Sending a DKIM Signed Email from C#

First off this code is intended to be instructional only! Yes it is possible to send a DKIM email from .net's SmtpClient. But there are a few hacks/warnings to go with the following code. I'm pretty sure DKIM is designed for signatures to be added by the STMP server. All the emails I've seen with DKIM signatures sign headers that would only be available to the server, e.g: Message-ID and Received. What does the RFC 4871 have to say about this:

Note that verifiers may treat unsigned header fields with extreme skepticism, including refusing to display them to the end user or even ignoring the signature if it does not cover certain header fields. For this reason, signing fields present in the message such as Date, Subject, Reply-To, Sender, and all MIME header fields are highly advised.
Second: We need to sign the message body exactly as SmtpClient is going to deliver it to the SMTP server. Unfortunately MailMessage doesn't give us access to this. I've found some code to do the Quoted-printable encoding here: Nice Clean C# Generate Quoted-Printable. Still we couldn't guarantee we are going to hash the body exactly as SmtpClient is going to send. In this example I'm just replacing the carriage returns for an extremely simple sample email.
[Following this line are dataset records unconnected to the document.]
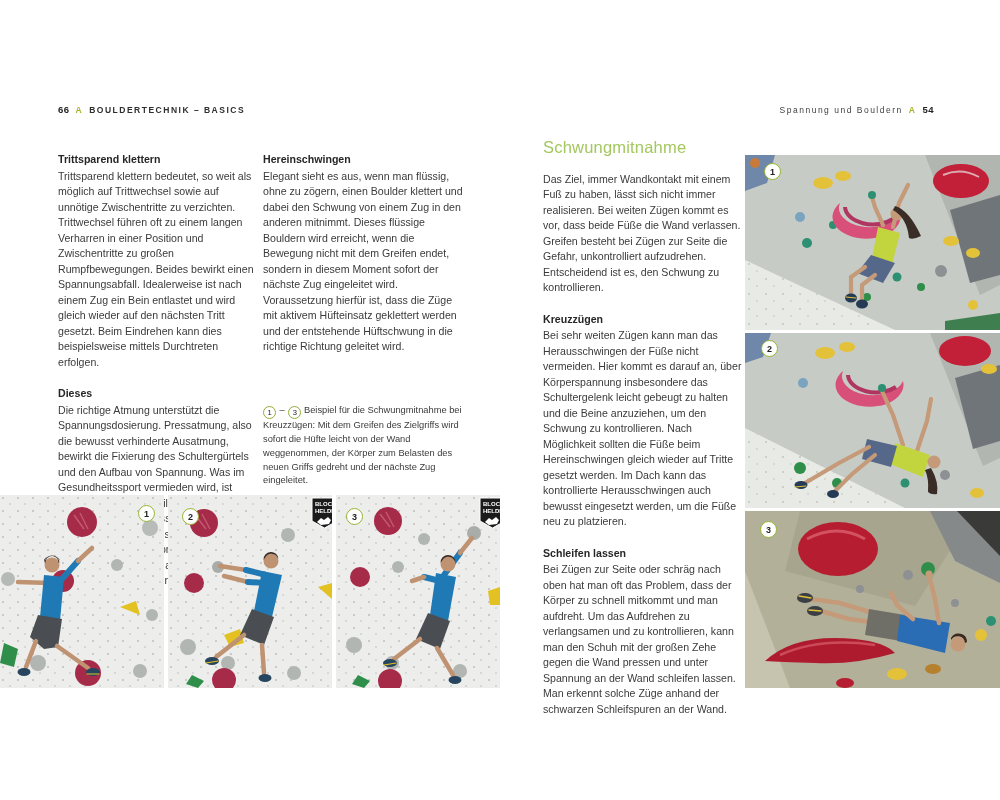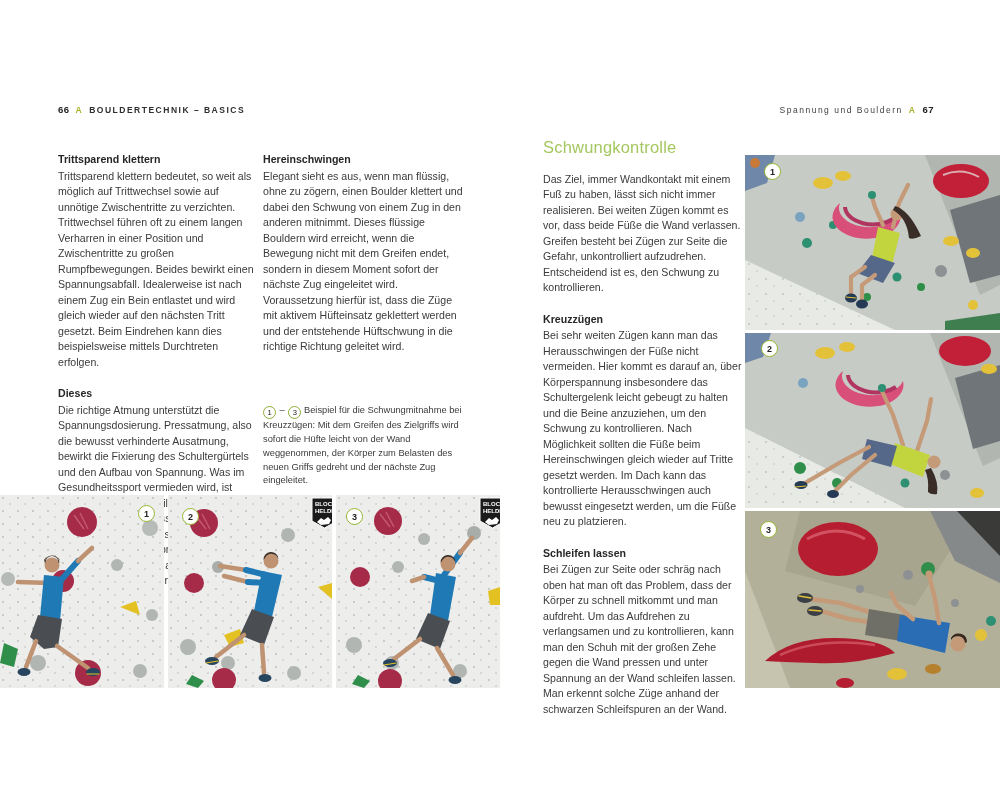--- a/index.html
+++ b/index.html
@@ -69,21 +69,21 @@
   </defs>
 </svg>
 
 <div class="spread">
 
   <div class="runhead runhead-left">
     <span class="pagenum">66</span><span class="marker">A</span><span class="runtitle-left">BOULDERTECHNIK – BASICS</span>
   </div>
 
   <div class="runhead runhead-right">
-    <span class="runtitle-right">Spannung und Bouldern</span><span class="marker">A</span><span class="pagenum">67</span>
+    <span class="runtitle-right">Spannung und Bouldern</span><span class="marker">A</span><span class="pagenum">54</span>
   </div>
 
   <div class="col col-l1">
     <div class="sec">
       <p class="sec-heading">Trittsparend klettern</p>
       <p class="sec-body">Trittsparend klettern bedeutet, so weit als möglich auf Trittwechsel sowie auf unnötige Zwischentritte zu verzichten. Trittwechsel führen oft zu einem langen Verharren in einer Position und Zwischentritte zu großen Rumpfbewegungen. Beides bewirkt einen Spannungsabfall. Idealerweise ist nach einem Zug ein Bein entlastet und wird gleich wieder auf den nächsten Tritt gesetzt. Beim Eindrehen kann dies beispielsweise mittels Durchtreten erfolgen.</p>
     </div>
     <div class="sec">
       <p class="sec-heading">Dieses</p>
       <p class="sec-body">Die richtige Atmung unterstützt die Spannungsdosierung. Pressatmung, also die bewusst verhinderte Ausatmung, bewirkt die Fixierung des Schultergürtels und den Aufbau von Spannung. Was im Gesundheitssport vermieden wird, ist beim Bouldern zum Teil unumgänglich. Wichtig ist es, die Pressatmung bei den schweren Zügen einzusetzen und bei den leichteren Zügen entsprechend normal zu atmen, die Muskulatur ausreichend mit Sauerstoff zu versorgen.</p>
@@ -98,21 +98,21 @@
   </div>
 
   <div class="caption caption-left">
     <span class="cnum">1</span>
     <span class="cap-sep">–</span>
     <span class="cnum">3</span>
     <span>Beispiel für die Schwungmitnahme bei Kreuzzügen: Mit dem Greifen des Zielgriffs wird sofort die Hüfte leicht von der Wand weggenommen, der Körper zum Belasten des neuen Griffs gedreht und der nächste Zug eingeleitet.</span>
   </div>
 
   <div class="col col-r1">
-    <h2 class="green-heading">Schwungkontrolle</h2>
+    <h2 class="green-heading">Schwungmitnahme</h2>
     <div class="sec">
       <p class="sec-body">Das Ziel, immer Wandkontakt mit einem Fuß zu haben, lässt sich nicht immer realisieren. Bei weiten Zügen kommt es vor, dass beide Füße die Wand verlassen. Greifen besteht bei Zügen zur Seite die Gefahr, unkontrolliert aufzudrehen. Entscheidend ist es, den Schwung zu kontrollieren.</p>
     </div>
     <div class="sec">
       <p class="sec-heading">Kreuzzügen</p>
       <p class="sec-body">Bei sehr weiten Zügen kann man das Herausschwingen der Füße nicht vermeiden. Hier kommt es darauf an, über Körperspannung insbesondere das Schultergelenk leicht gebeugt zu halten und die Beine anzuziehen, um den Schwung zu kontrollieren. Nach Möglichkeit sollten die Füße beim Hereinschwingen gleich wieder auf Tritte gesetzt werden. Im Dach kann das kontrollierte Herausschwingen auch bewusst eingesetzt werden, um die Füße neu zu platzieren.</p>
     </div>
     <div class="sec">
       <p class="sec-heading">Schleifen lassen</p>
       <p class="sec-body">Bei Zügen zur Seite oder schräg nach oben hat man oft das Problem, dass der Körper zu schnell mitkommt und man aufdreht. Um das Aufdrehen zu verlangsamen und zu kontrollieren, kann man den Schuh mit der großen Zehe gegen die Wand pressen und unter Spannung an der Wand schleifen lassen. Man erkennt solche Züge anhand der schwarzen Schleifspuren an der Wand.</p>

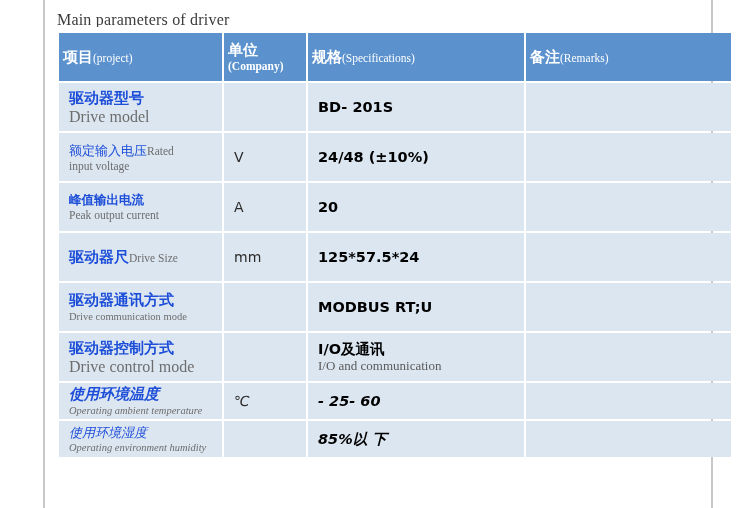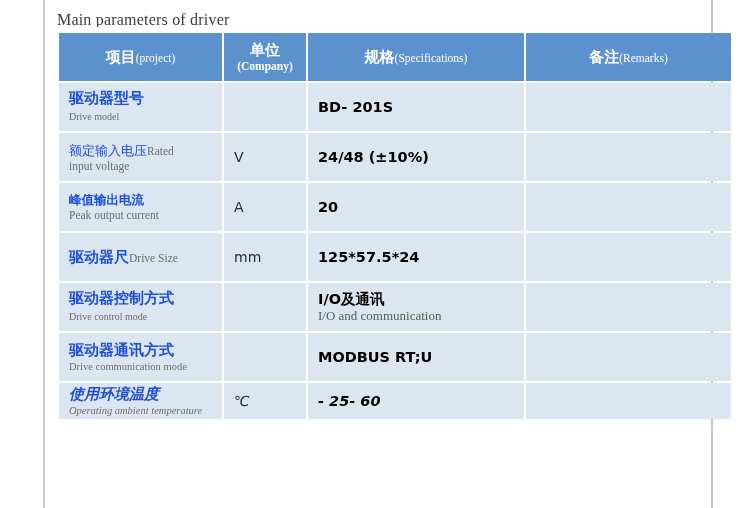--- a/index.html
+++ b/index.html
@@ -58,21 +58,21 @@
   table.spec td {
     padding: 0 10px;
     vertical-align: middle;
     text-align: left;
   }
 
   
   table.spec thead th {
     background: #5b92ce;
     color: #ffffff;
-    text-align: center;
+    text-align: left;
     height: 48px;
     padding: 0 4px;
   }
   .hdr-cn {
     font-family: "DejaVu Sans", sans-serif;
     font-size: 15px;
     font-weight: bold;
   }
   .hdr-en {
     font-family: "Liberation Serif", serif;
@@ -97,21 +97,21 @@
   .en {
     font-family: "Liberation Serif", serif;
     color: #6d6d6d;
     display: block;
   }
 
   
   .p-cn-lg { font-size: 15px; font-weight: bold; line-height: 19px; }
   .p-cn-md { font-size: 13px; font-weight: normal; line-height: 17px; }
   .p-cn-sm { font-size: 12.5px; font-weight: bold; line-height: 16px; }
-  .p-en-lg { font-size: 10px; line-height: 18px; }
+  .p-en-lg { font-size: 16px; line-height: 18px; }
   .p-en-md { font-size: 11.5px; line-height: 14px; }
   .p-en-sm { font-size: 10.5px; line-height: 13px; }
   .p-inline { display: inline; margin-top: 16px; }
 
   .col-unit  { text-align: center; font-size: 14px; color: #2b2b2b; font-family: "DejaVu Sans", sans-serif; }
   .spec-cn   { font-family: "DejaVu Sans", sans-serif; font-size: 14.5px; font-weight: bold; display: block; line-height: 18px; color:#000000;}
   .spec-en   { font-family: "Liberation Serif", serif; font-size: 13px; color: #5a5a5a; display: block; line-height: 16px; }
   .col-remarks { background: #dce6f1; }
 </style>
 </head>
@@ -187,51 +187,62 @@
         </td>
         <td class="col-unit">mm</td>
         <td>
           <span class="spec-cn">125*57.5*24</span>
         </td>
         <td class="col-remarks"></td>
       </tr>
 
       <tr class="r-tall">
         <td>
+          <span class="cn p-cn-lg">驱动器通讯方式</span>
+          <span class="en p-en-sm">Drive communication mode</span>
+        </td>
+        <td class="col-unit"></td>
+        <td>
+          <span class="spec-cn">MODBUS RT;U</span>
+        </td>
+        <td class="col-remarks"></td>
+      </tr>
+
+      <tr class="r-tall">
+        <td>
           <span class="cn p-cn-lg">驱动器控制方式</span>
           <span class="en p-en-lg">Drive control mode</span>
         </td>
         <td class="col-unit"></td>
         <td>
           <span class="spec-cn">I/O及通讯</span>
           <span class="spec-en">I/O and communication</span>
         </td>
         <td class="col-remarks"></td>
       </tr>
 
-      <tr class="r-tall">
-        <td>
-          <span class="cn p-cn-lg">驱动器通讯方式</span>
-          <span class="en p-en-sm">Drive communication mode</span>
-        </td>
-        <td class="col-unit"></td>
-        <td>
-          <span class="spec-cn">MODBUS RT;U</span>
-        </td>
-        <td class="col-remarks"></td>
-      </tr>
-
       <tr class="r-short">
         <td>
           <span class="cn p-cn-lg">使用环境温度</span>
           <span class="en p-en-sm">Operating ambient temperature</span>
         </td>
         <td class="col-unit">℃</td>
         <td>
           <span class="spec-cn">- 25-  60</span>
         </td>
         <td class="col-remarks"></td>
       </tr>
 
+      <tr class="r-short">
+        <td>
+          <span class="cn p-cn-md">使用环境湿度</span>
+          <span class="en p-en-sm">Operating environment humidity</span>
+        </td>
+        <td class="col-unit"></td>
+        <td>
+          <span class="spec-cn">85%以 下</span>
+        </td>
+        <td class="col-remarks"></td>
+      </tr>
 
     </tbody>
   </table>
 </div>
 
 </body></html>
Let's get started. First use OpenSSL to generate your public and private keys: DomainKeys Public/Private Key-pair Generation. Now add the public key to the relevant TXT record on the domain you intend to send email from. I bought a cheap .info domain for this demo, and pointed the registrar to ZoneEdit. I had no trouble adding to TXT record to my domain via ZoneEdit.

...and now the code: (again I'm using Bouncy Castle Crypto APIs to create the signature)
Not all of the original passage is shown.